Коробка была доставлена, Тина взяла свои две конфеты и позволила матери раздеть себя. Руки Салли тряслись, когда она снимала с девочки красивые розовые трусики, еще один подарок Хэппи, сажала Тину в ванну, поливала ее водой и терла мочалкой. Материнские глаза внимательно изучали тело ребенка, выискивая какие-нибудь знаки. Но можно многое сделать, не оставив следов…
Салли едва не задыхалась от гнева и отвращения. «Оливер Грей, если ты хоть что-то сделал с моим ребенком, клянусь, я тебя убью… Но это же абсурд! Аманда Грей, должно быть, ненормальная. А если нет?»
— Ты просила кого-нибудь подарить тебе карусель, Тина? — начала она.
— Я хотела ее. Ты хочешь ее у меня отобрать?
— Конечно, нет. Просто хотела узнать, кто мог сказать, что ты ее получишь.
— Оливер. Значит, он ее заберет? — со страхом спросила Тина.
— Зачем ему забирать карусель?
— Не знаю. Но он это сделает.
— Что сделает?
— Заберет ее, я сказала! — в нетерпении крикнула Тина.
Надо действовать постепенно, держаться очень спокойно. Вынув Тину из ванны, Салли завернула девочку в полотенце и села на табуретку, чтобы расчесать ей волосы.
— Знаешь, что я думаю про тебя? Думаю, у тебя есть секрет, — весело сказала она.
— Нет, нету. — В глазах Тины мелькнул страх, но она тут же опустила их.
— Знаешь, иногда я не понимаю твоих поступков. Например, помнишь, когда кто-то из детей случайно наступил тебе на руку в садике? Так ты ничего нам не рассказала, хотя на руке у тебя была большая ссадина.
Тина молчала. С ощущением, что погружается во все более глубокие воды, Салли осторожно продолжила:
— А потом в один прекрасный день появилась карусель.
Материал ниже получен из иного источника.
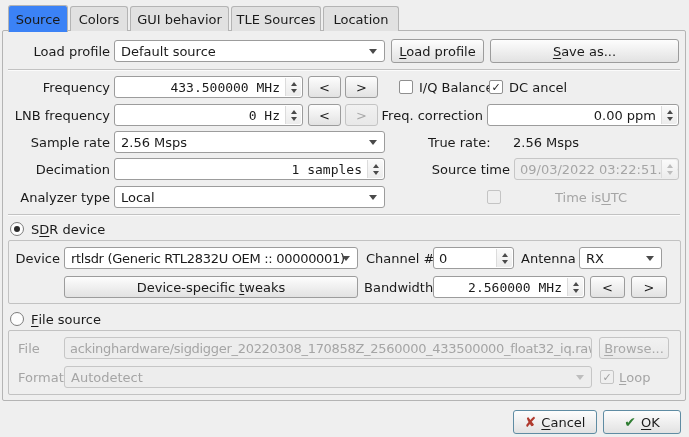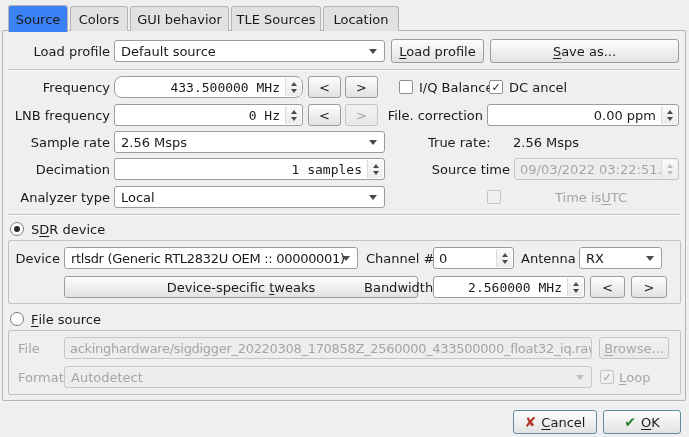--- a/index.html
+++ b/index.html
@@ -91,7 +91,7 @@
   <div class="sep2" style="top:70px;"></div>
 
   <div class="lbl r" style="left:8px;top:76px;width:102px;height:22px;">Frequency</div>
-  <div class="field" style="left:114px;top:76px;width:189px;height:22px;border-radius:8px;">
+  <div class="field" style="left:114px;top:76px;width:189px;height:22px;">
     <span class="val mono">433.500000 MHz</span>
     <span class="spinner">
         <i class="up"></i>

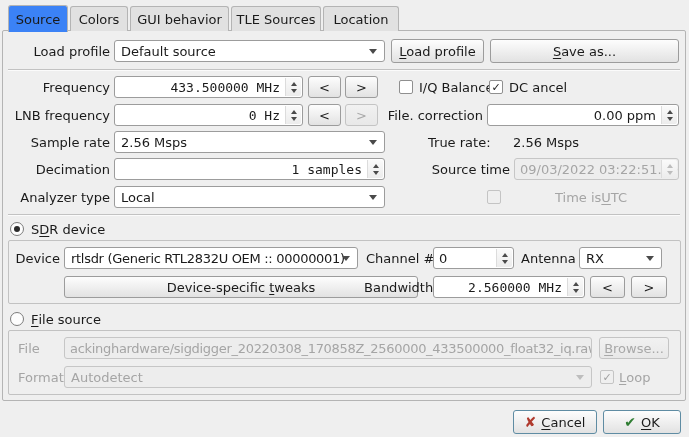--- a/index.html
+++ b/index.html
@@ -125,7 +125,7 @@
   <div class="btn disabled" style="left:345px;top:104px;width:33px;height:22px;">
       <span>&gt;</span>
     </div>
-  <div class="lbl r" style="left:383px;top:104px;width:100px;height:22px;">File. correction</div>
+  <div class="lbl r" style="left:383px;top:104px;width:100px;height:22px;">Freq. correction</div>
   <div class="field" style="left:487px;top:104px;width:192px;height:22px;">
     <span class="val">0.00 ppm</span>
     <span class="spinner">

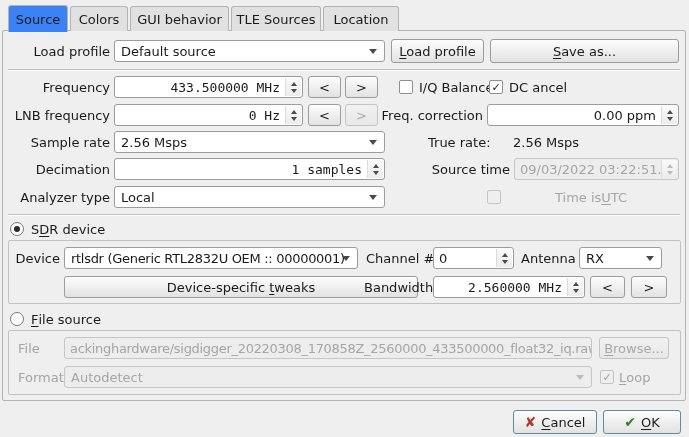--- a/index.html
+++ b/index.html
@@ -200,7 +200,7 @@
     <span class="val">RX</span>
     <span class="carrow"></span>
   </div>
-  <div class="btn" style="left:64px;top:276px;width:354px;height:22px;">
+  <div class="btn" style="left:64px;top:276px;width:294px;height:22px;">
     <span><span>Device-specific </span><span class="mn">t</span><span>weaks</span></span>
   </div>
   <div class="lbl" style="left:364px;top:276px;height:22px;">Bandwidth</div>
Ты расплакалась и не сказала мне почему. Непонятно, подумала я. Такой красивый подарок, а Тина плачет. Но может, на самом деле она тебе не понравилась? Может, есть какая-то причина?
— Она мне нравится, нравится! — закричала девочка. — Ты не заберешь ее. Он сказал, что ты заберешь, если…
— Он? Кто так сказал?
— Дядя Оливер. Он сказал, что ты ее заберешь, если я скажу.
— А что ты скажешь, Тина?
— Ты знаешь, что делает дядя Оливер?
Салли покачала головой:
— Нет. Расскажи мне.
— Снимает трусики и трогает меня. И если я расскажу, он скажет, что я плохая девочка, делаю плохие вещи, а ты меня накажешь.
«Держись, не показывай виду, что ее слова словно нож в сердце!»
— Это секрет, а теперь я тебе сказала!
Салли обняла дочь, шепча:
— Нет-нет, все в порядке. Ты ничего плохого не делаешь, Тина. Это он делает плохие вещи. — И несмотря на всю свою решимость сохранять выдержку, Салли расплакалась.